-- SUPPLIED ENTRIES --
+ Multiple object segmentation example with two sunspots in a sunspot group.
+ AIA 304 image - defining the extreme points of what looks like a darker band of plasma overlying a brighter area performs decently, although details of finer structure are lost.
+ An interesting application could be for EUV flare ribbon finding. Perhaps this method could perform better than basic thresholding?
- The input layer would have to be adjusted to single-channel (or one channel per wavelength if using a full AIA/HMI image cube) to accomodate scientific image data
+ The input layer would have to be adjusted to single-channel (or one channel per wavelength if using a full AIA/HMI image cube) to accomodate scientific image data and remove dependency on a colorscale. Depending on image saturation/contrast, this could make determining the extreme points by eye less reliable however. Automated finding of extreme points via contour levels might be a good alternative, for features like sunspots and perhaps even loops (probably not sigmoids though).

* * *

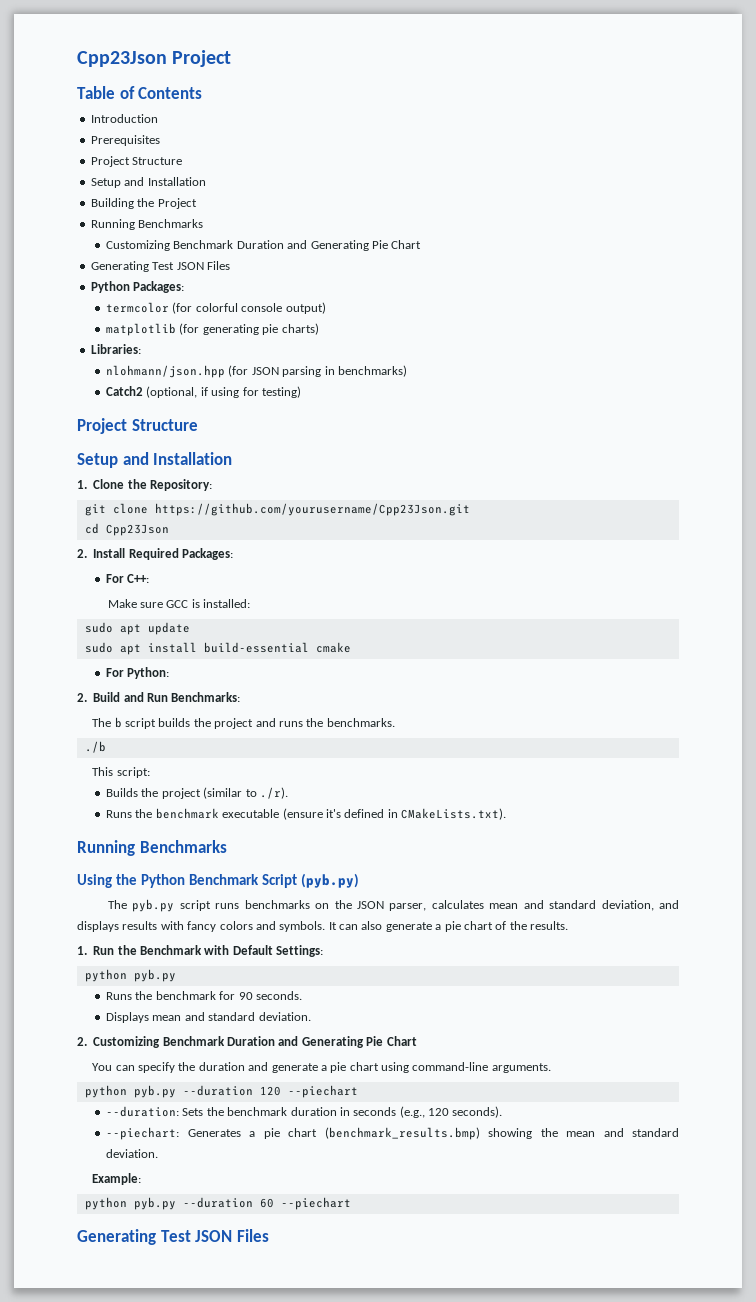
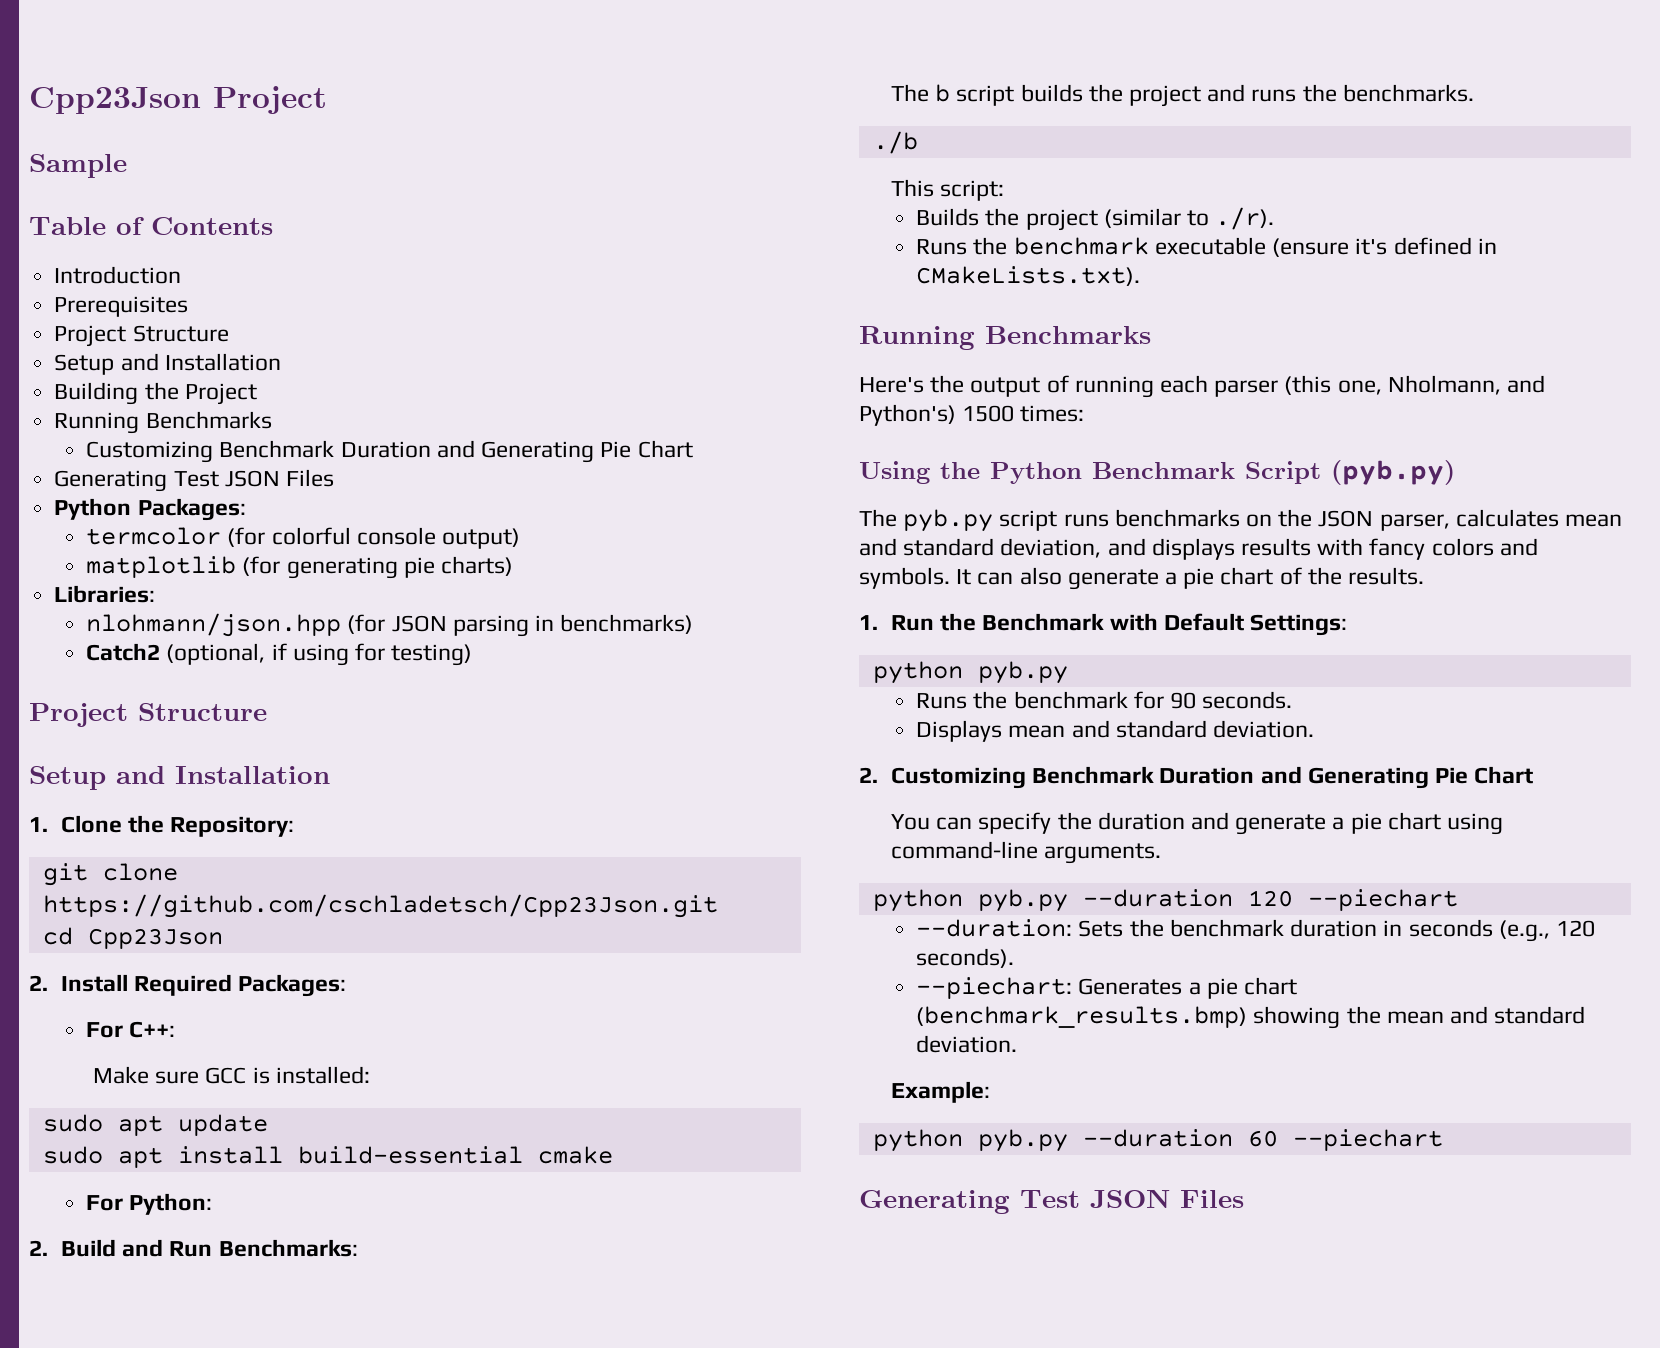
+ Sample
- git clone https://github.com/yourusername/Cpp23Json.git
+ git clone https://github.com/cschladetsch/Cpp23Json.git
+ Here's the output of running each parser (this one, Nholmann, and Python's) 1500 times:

---

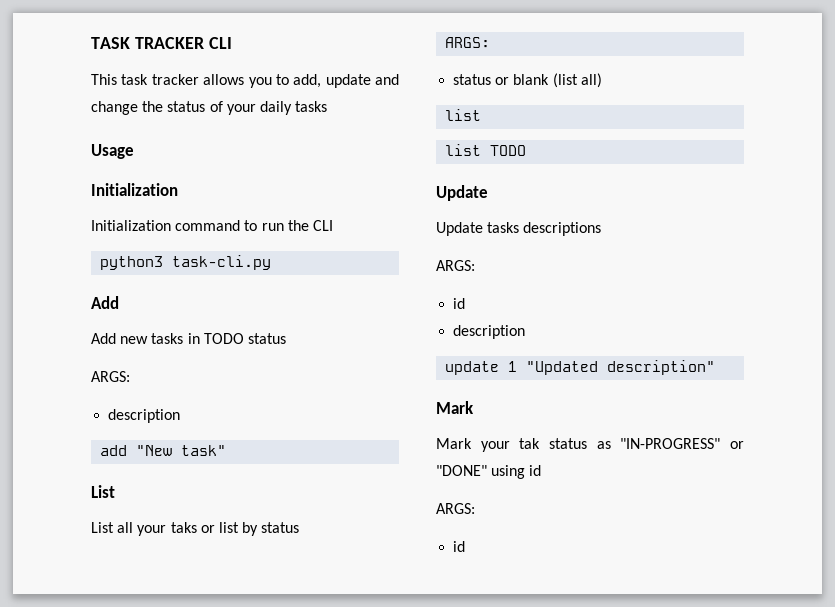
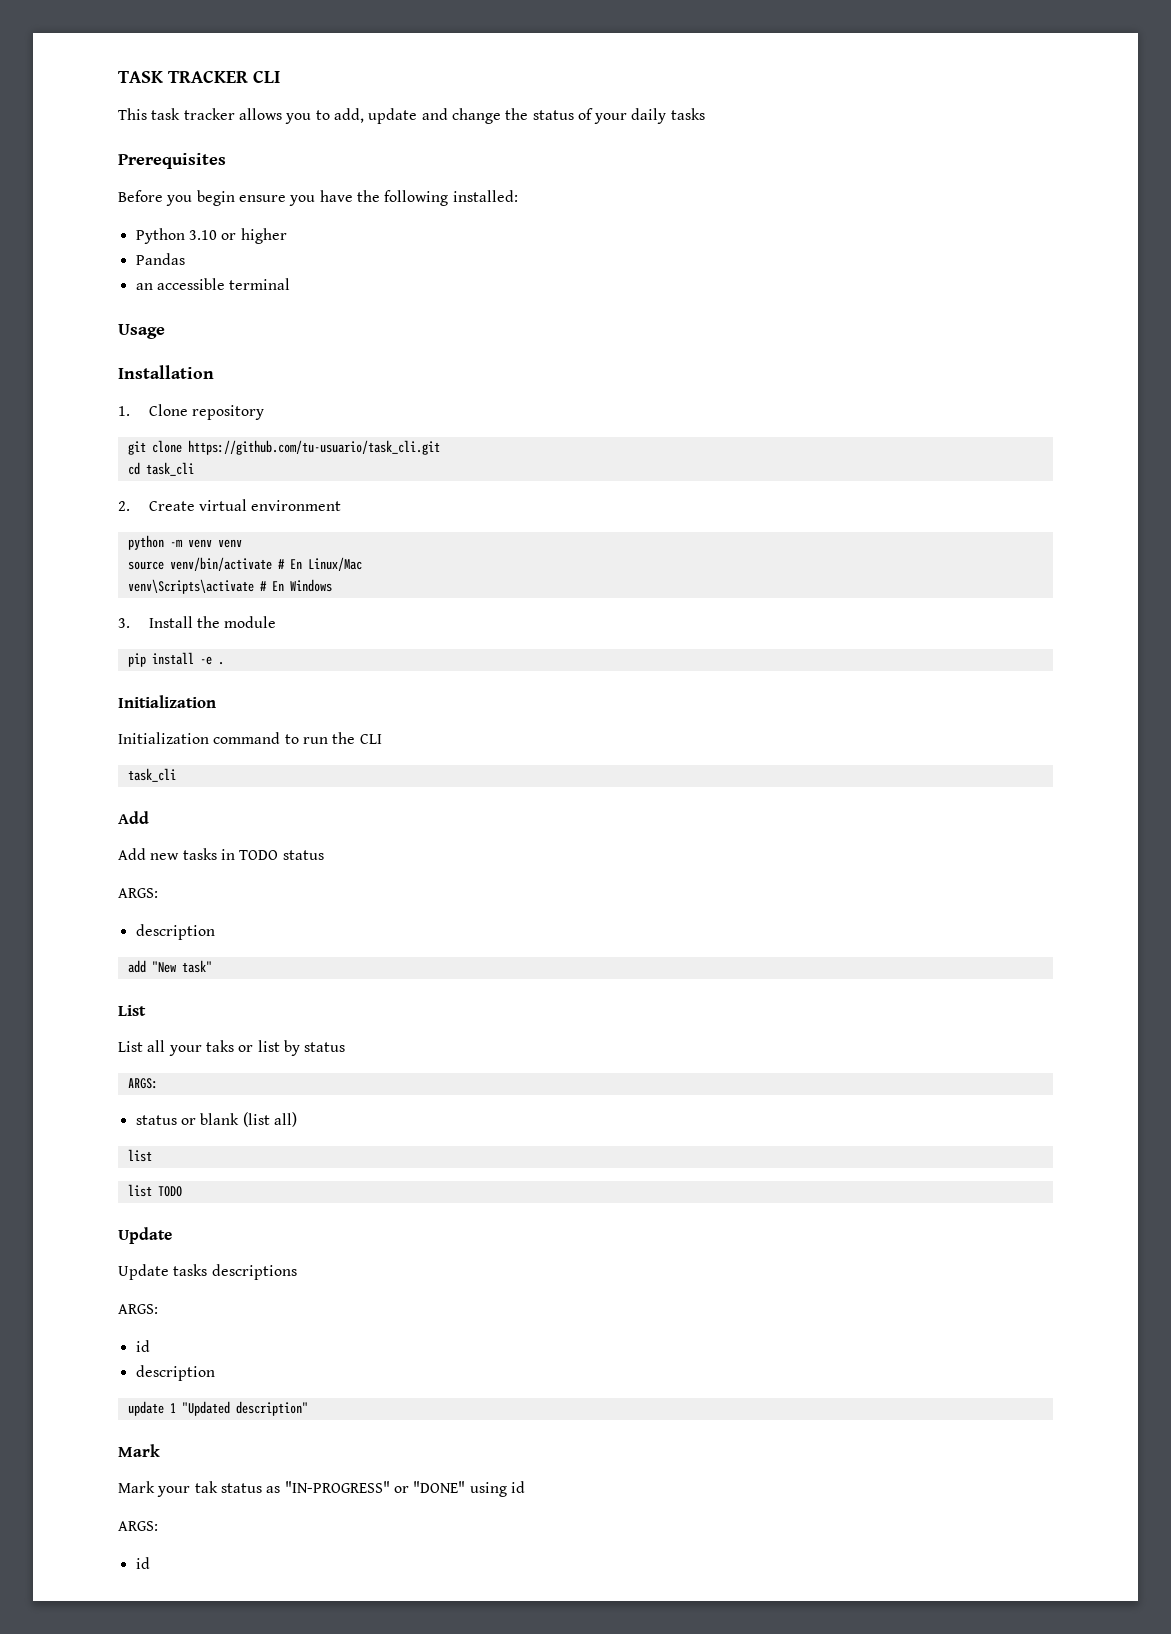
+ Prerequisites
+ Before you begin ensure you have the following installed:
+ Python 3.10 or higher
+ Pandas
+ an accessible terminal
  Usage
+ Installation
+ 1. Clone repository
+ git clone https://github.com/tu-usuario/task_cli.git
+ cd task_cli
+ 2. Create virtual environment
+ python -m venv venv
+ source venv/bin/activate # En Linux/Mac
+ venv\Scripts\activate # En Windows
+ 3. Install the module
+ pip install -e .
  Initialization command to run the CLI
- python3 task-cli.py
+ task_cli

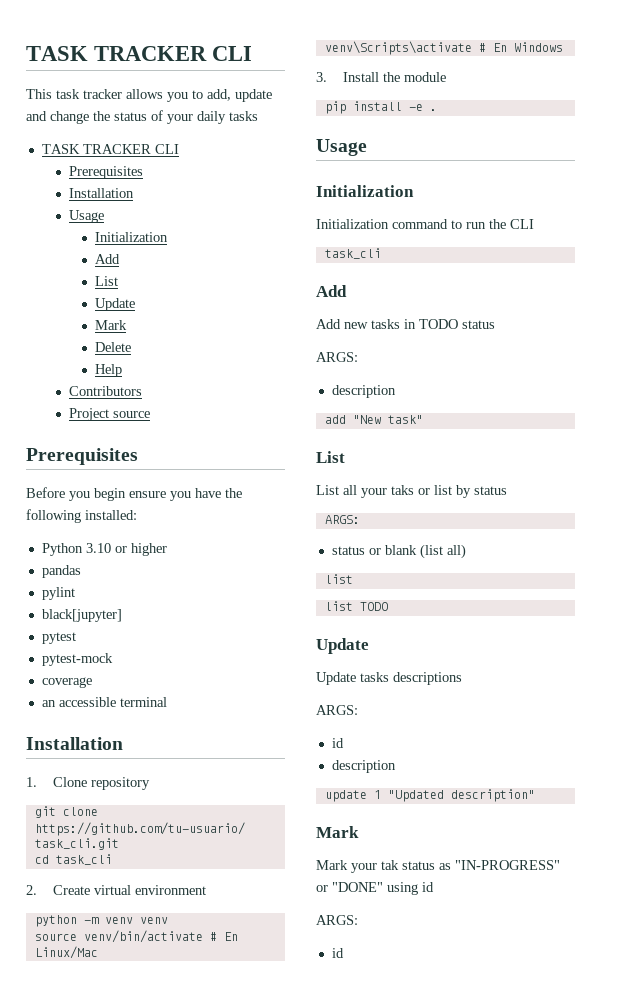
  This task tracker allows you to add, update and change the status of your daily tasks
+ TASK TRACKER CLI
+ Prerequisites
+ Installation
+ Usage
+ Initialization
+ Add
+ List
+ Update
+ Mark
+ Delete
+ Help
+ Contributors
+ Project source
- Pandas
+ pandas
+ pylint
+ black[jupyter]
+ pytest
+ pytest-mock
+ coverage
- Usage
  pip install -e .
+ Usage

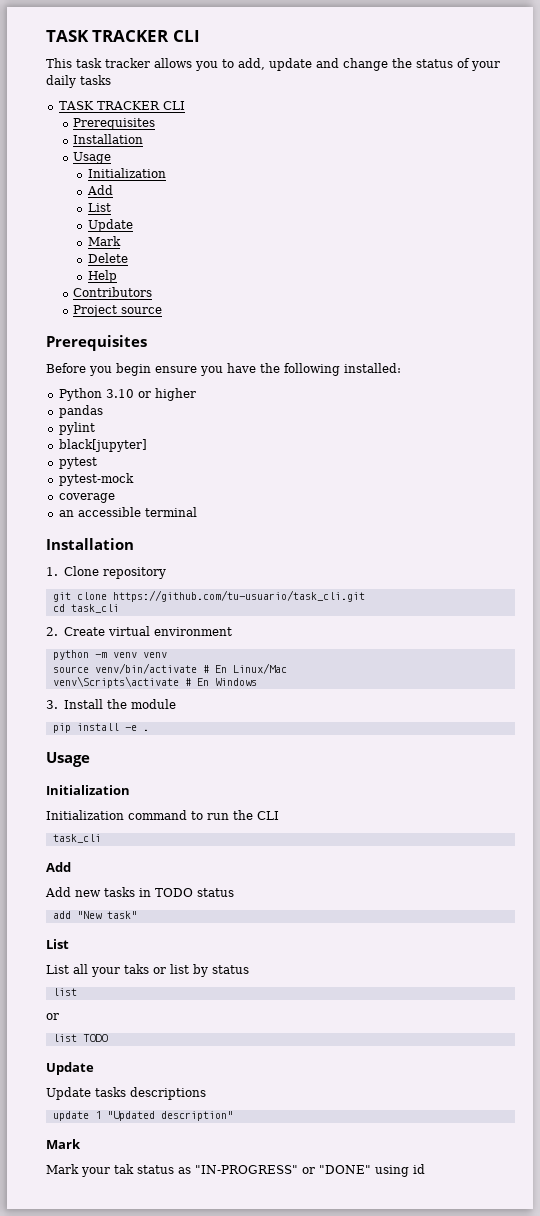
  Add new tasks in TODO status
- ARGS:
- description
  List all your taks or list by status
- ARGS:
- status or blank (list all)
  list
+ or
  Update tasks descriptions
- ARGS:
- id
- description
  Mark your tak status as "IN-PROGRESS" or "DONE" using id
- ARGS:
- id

-- PROMPT --
Go through the records above and return each line in which the word "scientific" occurs.

-- WRITTEN RESPONSE --
- The input layer would have to be adjusted to single-channel (or one channel per wavelength if using a full AIA/HMI image cube) to accomodate scientific image data
+ The input layer would have to be adjusted to single-channel (or one channel per wavelength if using a full AIA/HMI image cube) to accomodate scientific image data and remove dependency on a colorscale. Depending on image saturation/contrast, this could make determining the extreme points by eye less reliable however. Automated finding of extreme points via contour levels might be a good alternative, for features like sunspots and perhaps even loops (probably not sigmoids though).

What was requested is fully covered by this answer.